What to work on - Retype the records below from their first line through the line containing "[645,536,710,549] [645,563,679,575] [645,588,682,601]", and include nothing else.

Materials provided -
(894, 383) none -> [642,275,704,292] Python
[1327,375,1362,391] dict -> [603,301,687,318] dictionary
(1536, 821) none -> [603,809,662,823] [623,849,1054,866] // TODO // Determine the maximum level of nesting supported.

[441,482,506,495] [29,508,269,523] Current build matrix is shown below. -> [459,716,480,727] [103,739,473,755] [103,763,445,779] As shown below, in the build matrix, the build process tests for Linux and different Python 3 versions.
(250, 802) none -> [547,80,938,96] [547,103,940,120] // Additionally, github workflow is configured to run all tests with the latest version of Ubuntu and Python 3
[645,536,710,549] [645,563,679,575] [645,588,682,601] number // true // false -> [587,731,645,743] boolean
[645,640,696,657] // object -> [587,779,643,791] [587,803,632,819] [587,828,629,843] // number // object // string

Exercise response -
(894, 383) none -> [642,275,704,292] Python
[1327,375,1362,391] dict -> [603,301,687,318] dictionary
(1536, 821) none -> [603,809,662,823] [623,849,1054,866] // TODO // Determine the maximum level of nesting supported.

[441,482,506,495] [29,508,269,523] Current build matrix is shown below. -> [459,716,480,727] [103,739,473,755] [103,763,445,779] As shown below, in the build matrix, the build process tests for Linux and different Python 3 versions.
(250, 802) none -> [547,80,938,96] [547,103,940,120] // Additionally, github workflow is configured to run all tests with the latest version of Ubuntu and Python 3
[645,536,710,549] [645,563,679,575] [645,588,682,601] number // true // false -> [587,731,645,743] boolean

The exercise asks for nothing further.